[Change detection outputs]
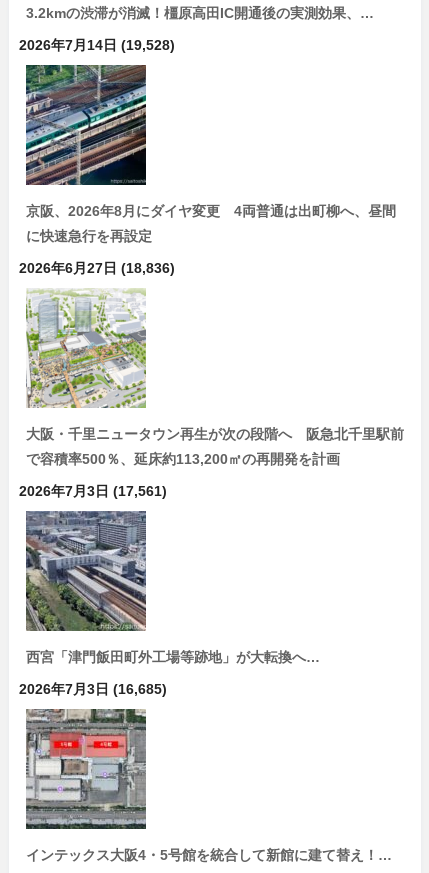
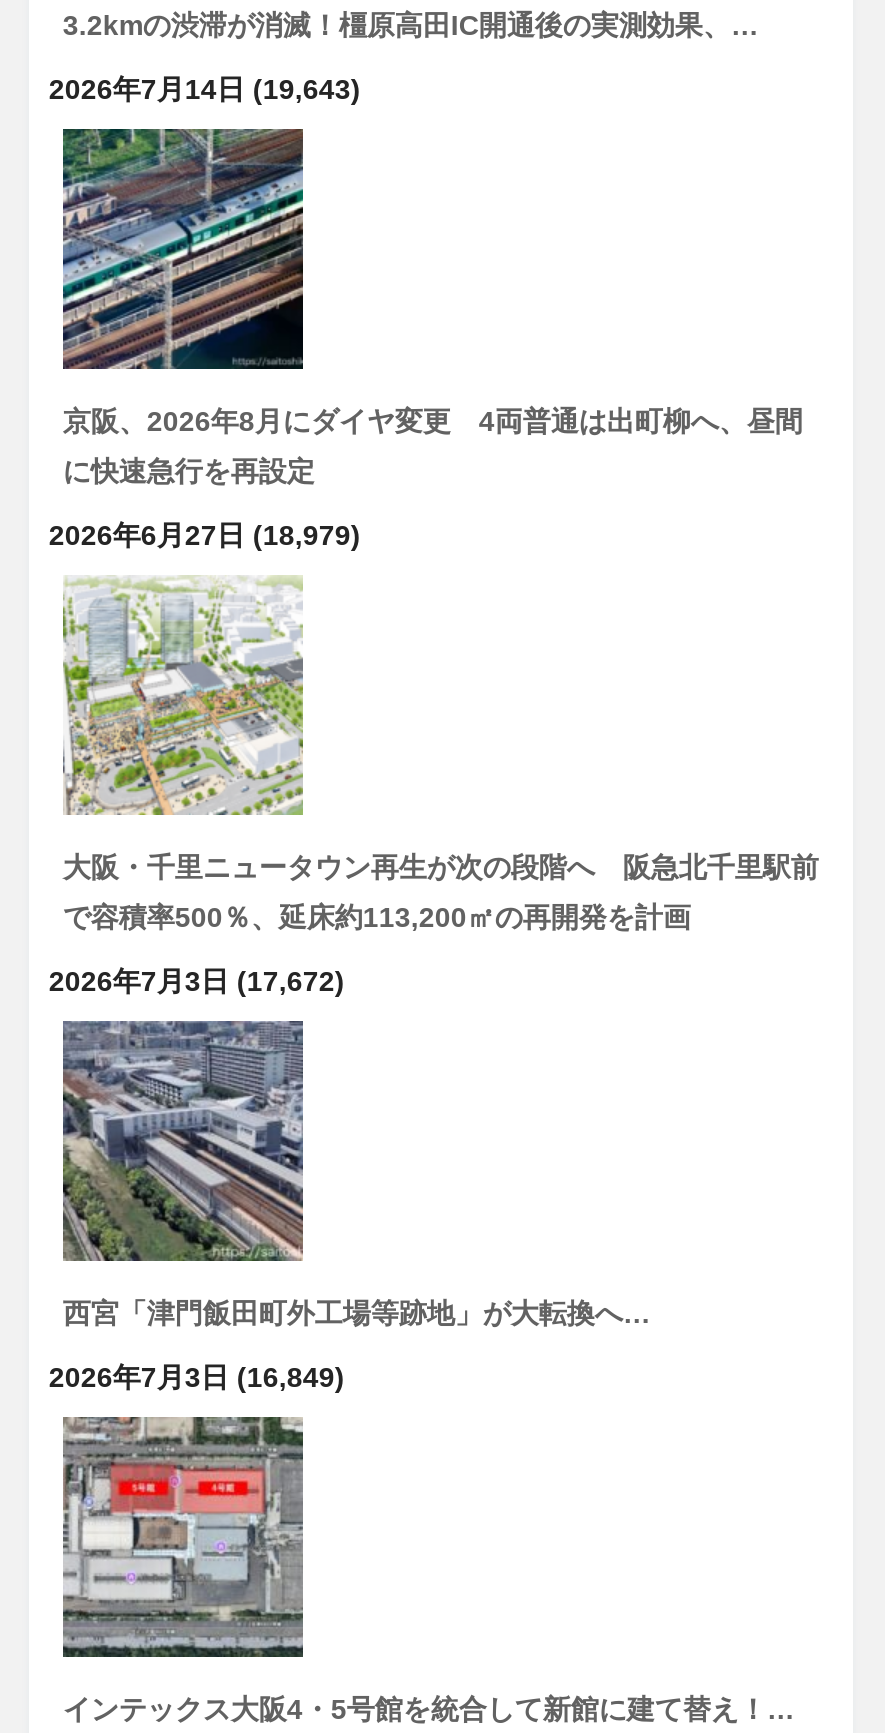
- 2026年7月14日 (19,528)
+ 2026年7月14日 (19,643)

- 2026年6月27日 (18,836)
+ 2026年6月27日 (18,979)

- 2026年7月3日 (17,561)
+ 2026年7月3日 (17,672)

- 2026年7月3日 (16,685)
+ 2026年7月3日 (16,849)
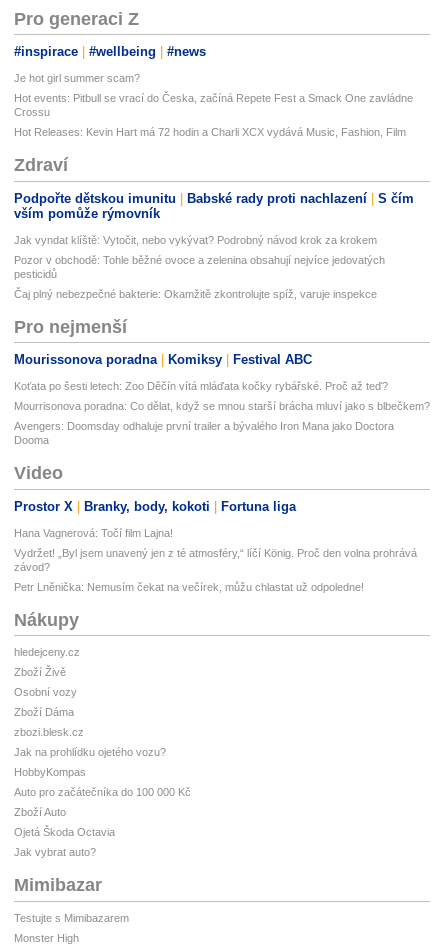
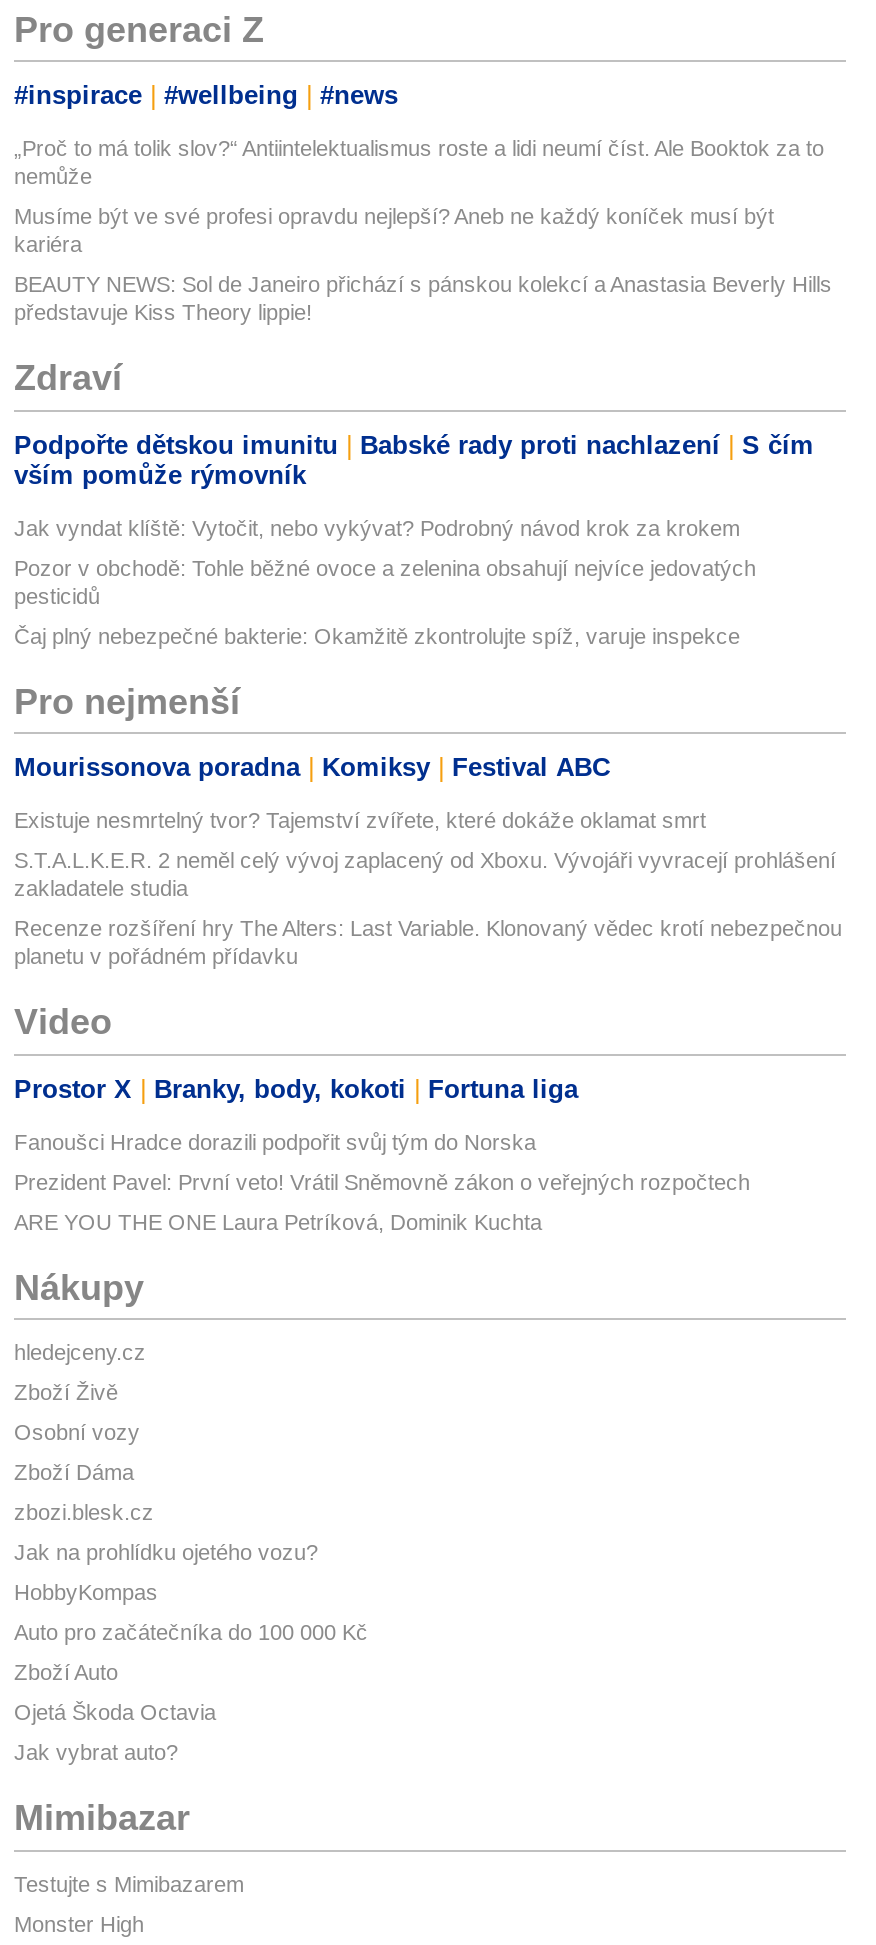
- Je hot girl summer scam?
+ „Proč to má tolik slov?“ Antiintelektualismus roste a lidi neumí číst. Ale Booktok za to
+ nemůže

- Hot events: Pitbull se vrací do Česka, začíná Repete Fest a Smack One zavládne
- Crossu
+ Musíme být ve své profesi opravdu nejlepší? Aneb ne každý koníček musí být
+ kariéra

- Hot Releases: Kevin Hart má 72 hodin a Charli XCX vydává Music, Fashion, Film
+ BEAUTY NEWS: Sol de Janeiro přichází s pánskou kolekcí a Anastasia Beverly Hills
+ představuje Kiss Theory lippie!

- Koťata po šesti letech: Zoo Děčín vítá mláďata kočky rybářské. Proč až teď?
+ Existuje nesmrtelný tvor? Tajemství zvířete, které dokáže oklamat smrt

- Mourrisonova poradna: Co dělat, když se mnou starší brácha mluví jako s blbečkem?
+ S.T.A.L.K.E.R. 2 neměl celý vývoj zaplacený od Xboxu. Vývojáři vyvracejí prohlášení
+ zakladatele studia

- Avengers: Doomsday odhaluje první trailer a bývalého Iron Mana jako Doctora
- Dooma
+ Recenze rozšíření hry The Alters: Last Variable. Klonovaný vědec krotí nebezpečnou
+ planetu v pořádném přídavku

- Hana Vagnerová: Točí film Lajna!
+ Fanoušci Hradce dorazili podpořit svůj tým do Norska

- Vydržet! „Byl jsem unavený jen z té atmosféry,“ líčí König. Proč den volna prohrává
- závod?
+ Prezident Pavel: První veto! Vrátil Sněmovně zákon o veřejných rozpočtech

- Petr Lněnička: Nemusím čekat na večírek, můžu chlastat už odpoledne!
+ ARE YOU THE ONE Laura Petríková, Dominik Kuchta
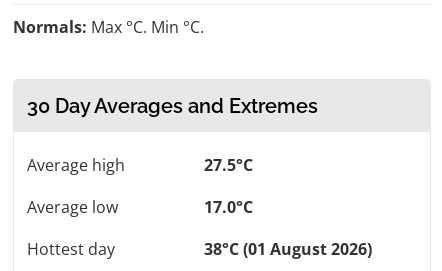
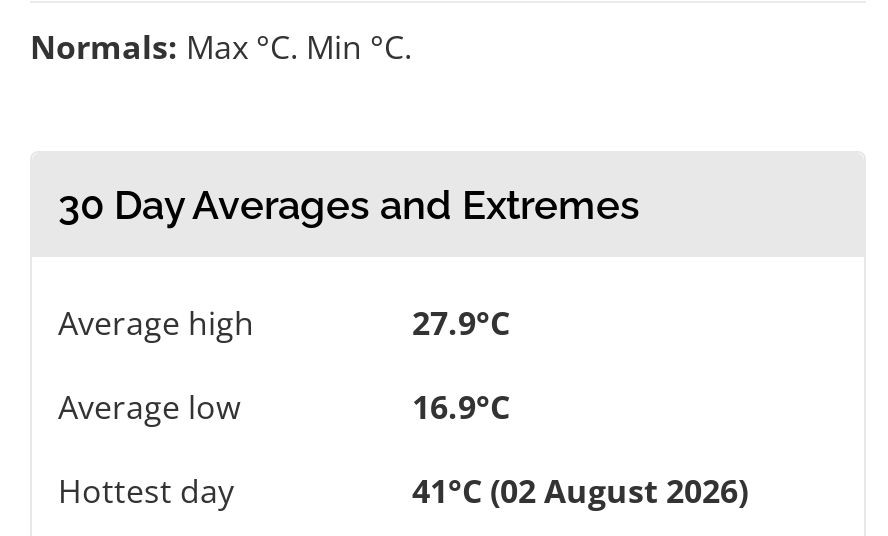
- 27.5°C
+ 27.9°C

- 17.0°C
+ 16.9°C

- 38°C (01 August 2026)
+ 41°C (02 August 2026)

Your objective =>
Copy out exactly the lines that begin at the line with "Petríková, Dominik Kuchta" and end at the final line of the entries above. Leave out the pictures.

Task solution =>
+ ARE YOU THE ONE Laura Petríková, Dominik Kuchta
- 27.5°C
+ 27.9°C

- 17.0°C
+ 16.9°C

- 38°C (01 August 2026)
+ 41°C (02 August 2026)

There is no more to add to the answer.